Kp = 1.10 / 9.20 = 11.96%

(iii) Equity from retained earnings: D₁ = 50% × ₹2.36 = ₹1.18; P₀ = ₹23.60

Kr = 1.18/23.60 + 0.10 = 5% + 10% = 15%

(B) MACC (no new shares):

= 0.15×8.42 + 0.05×11.96 + 0.80×15

= 1.26 + 0.60 + 12.00 = 13.86%

(C) Breaking point:

Retained earnings available = 50% × 2010 EPS × shares = 50% × 2.36 × 10,000 = ₹11,800

BP = 11,800 / 0.80 = ₹14,750

(D) MACC beyond BP (new equity at ₹20 net):

Ke_new = 1.18/20 + 0.10 = 5.9% + 10% = 15.9%

New MACC = 0.15×8.42 + 0.05×11.96 + 0.80×15.9

= 1.26 + 0.60 + 12.72 = 14.58%

### Example 2

Q44 — ABC Ltd: additional debt with tiered cost (PYQ)

Additional finance needed = ₹20L; D:E = 25:75; RE available = ₹4L; Tax = 30%; Personal tax = 20%

Equity needed = 75% × 20 = ₹15L → RE covers ₹4L → New equity = ₹11L

Debt needed = 25% × 20 = ₹5L

(i) Average after-tax cost of debt:

First ₹2L @ 10%: Kd = 10×0.70 = 7%

Next ₹3L @ 13%: Kd = 13×0.70 = 9.10%

Weighted avg = (2×7 + 3×9.10)/5 = (14+27.3)/5 = 8.26%

(ii) Ke = (EPS×payout)/P₀ + g = (12×0.50)/60 + 0.10 = 10% + 10% = 20%

Kr = 20% × (1–0.20) = 16% (personal tax adjustment)
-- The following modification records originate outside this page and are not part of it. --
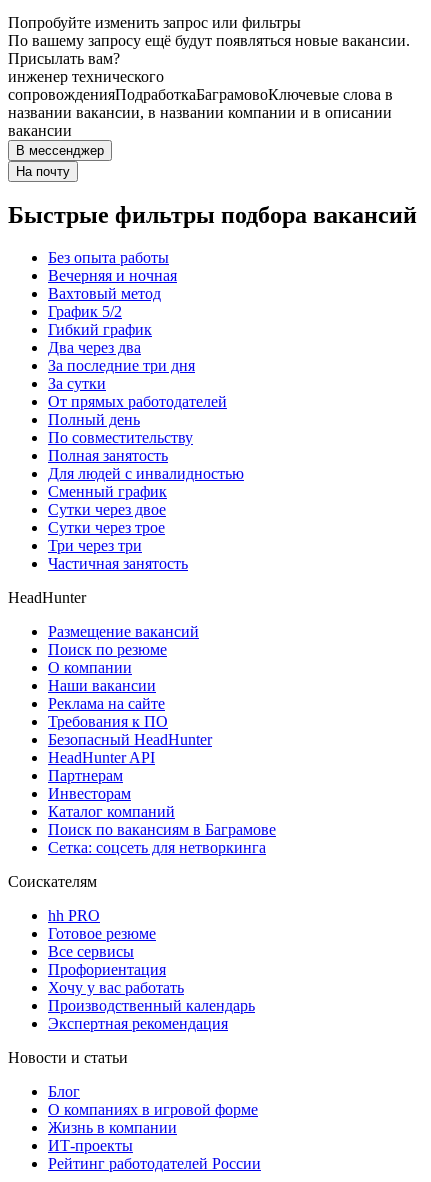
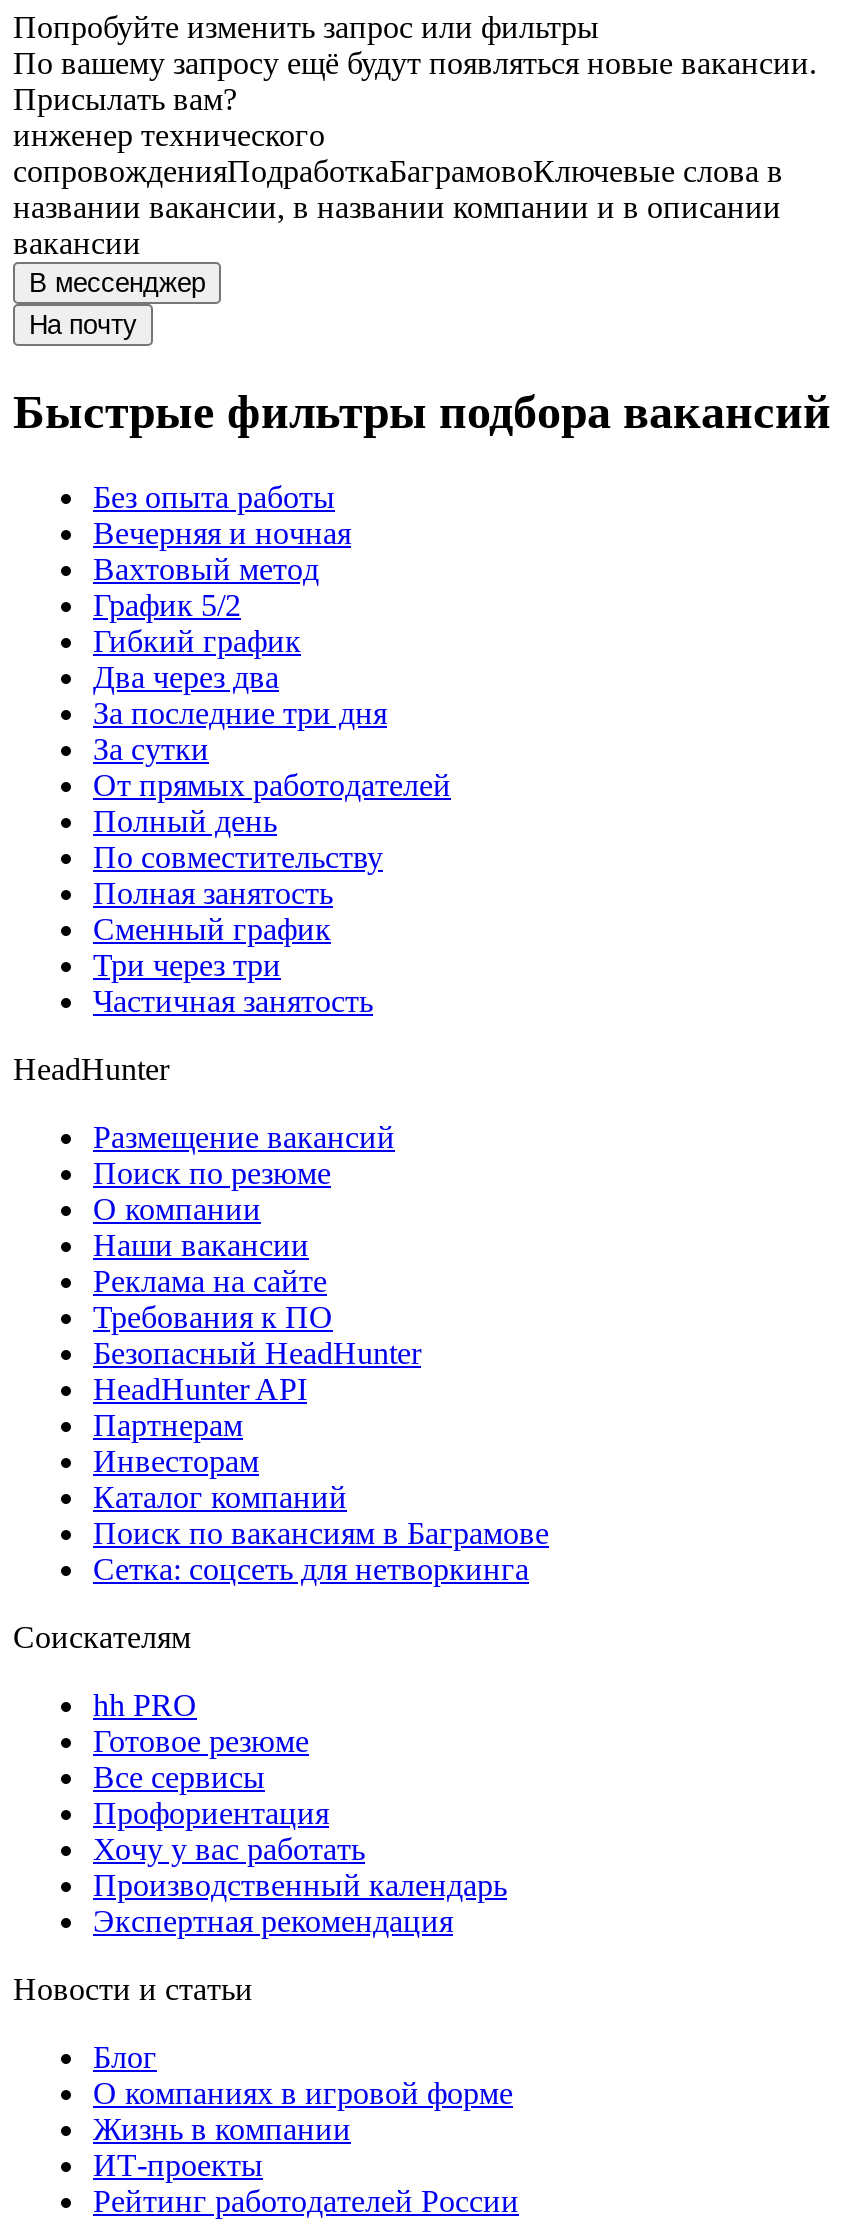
- Для людей с инвалидностью

- Сутки через двое
- Сутки через трое
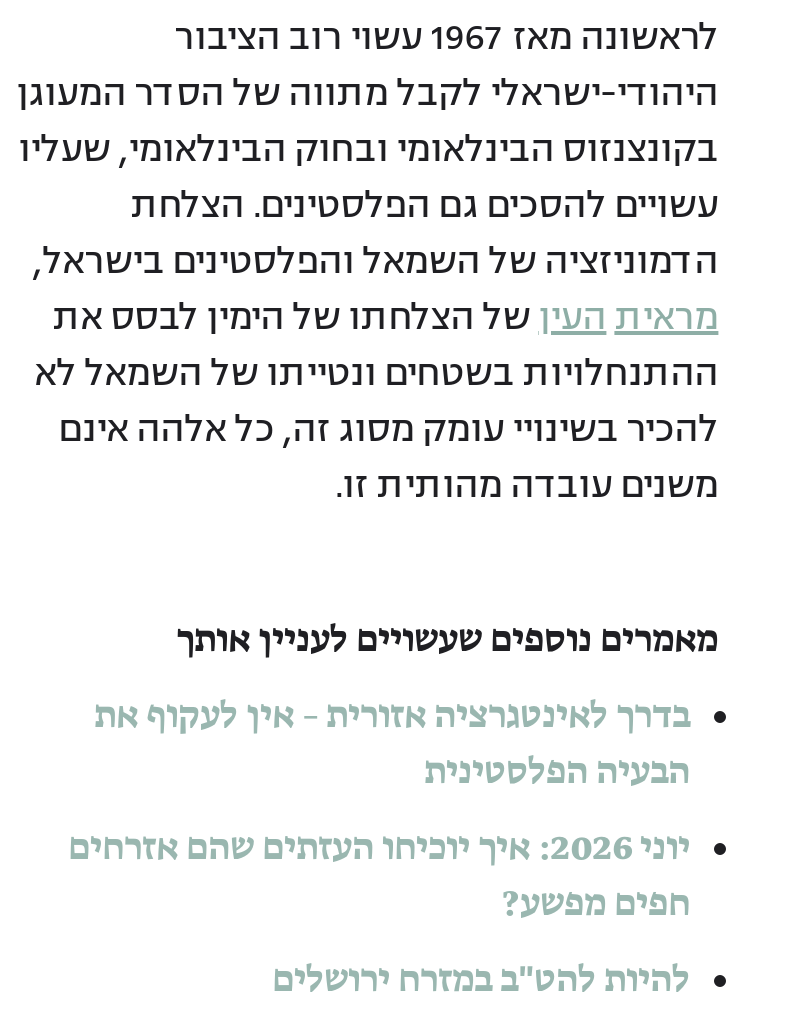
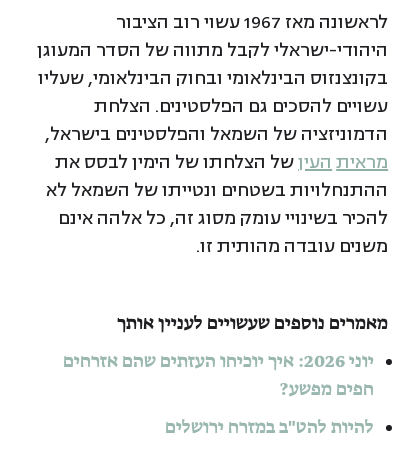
- בדרך לאינטגרציה אזורית – אין לעקוף את
- הבעיה הפלסטינית
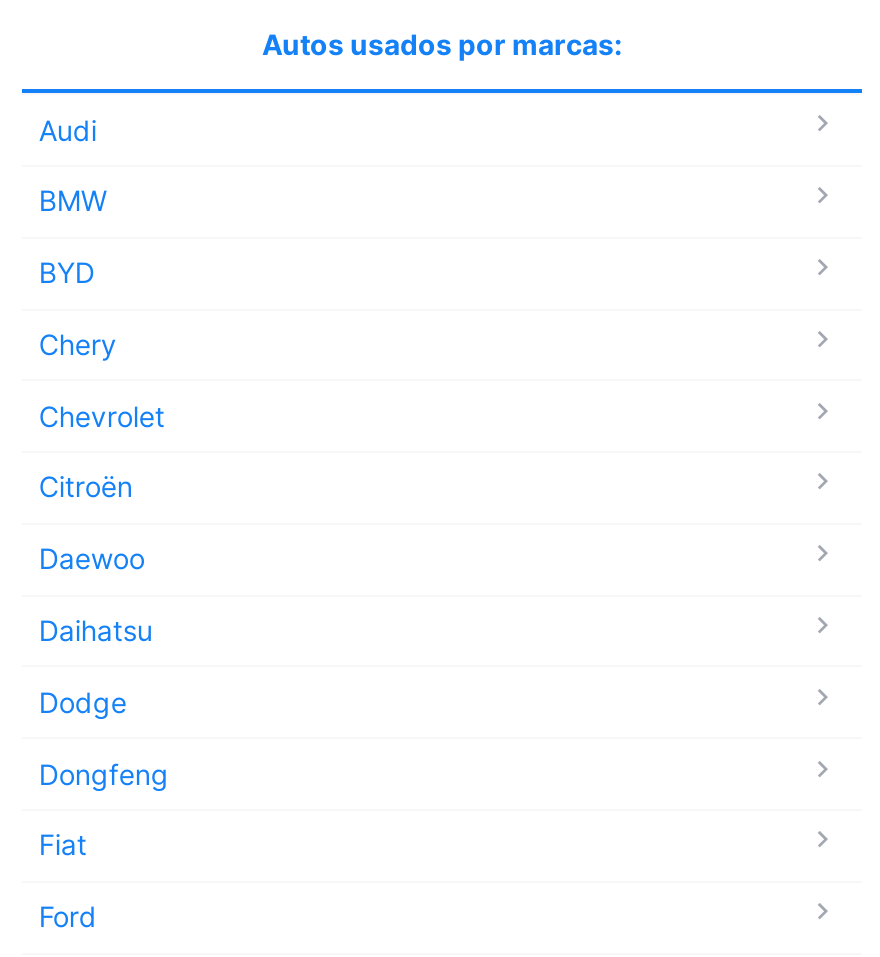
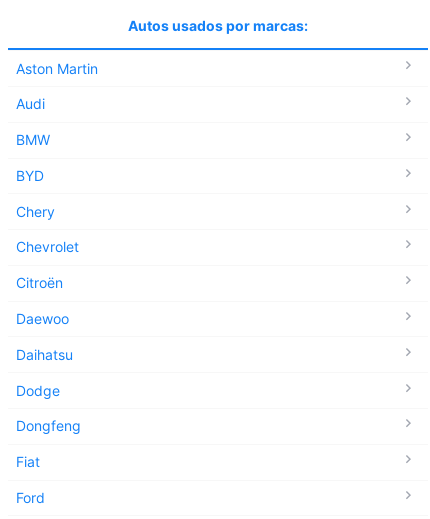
+ Aston Martin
(iii) Overall WACC on ₹20L additional:

= (4/20)×16 + (11/20)×20 + (5/20)×8.26

= 3.20 + 11.00 + 2.065 = 16.265%

⚠️ Common exam mistakes

  • Dividing available retained earnings by total new capital (not by the equity proportion) — the BP formula divides by the equity weight, not 1.
  • Computing the breaking point in rupees and stopping there instead of calculating the new MACC beyond the BP.
  • Forgetting that Kr < Ke_new — below the BP, retained earnings are used (cheaper); above the BP, new equity is issued (more expensive due to flotation).
  • For tiered debt, not computing a weighted average cost across the tiers — each tranche has a different after-tax cost.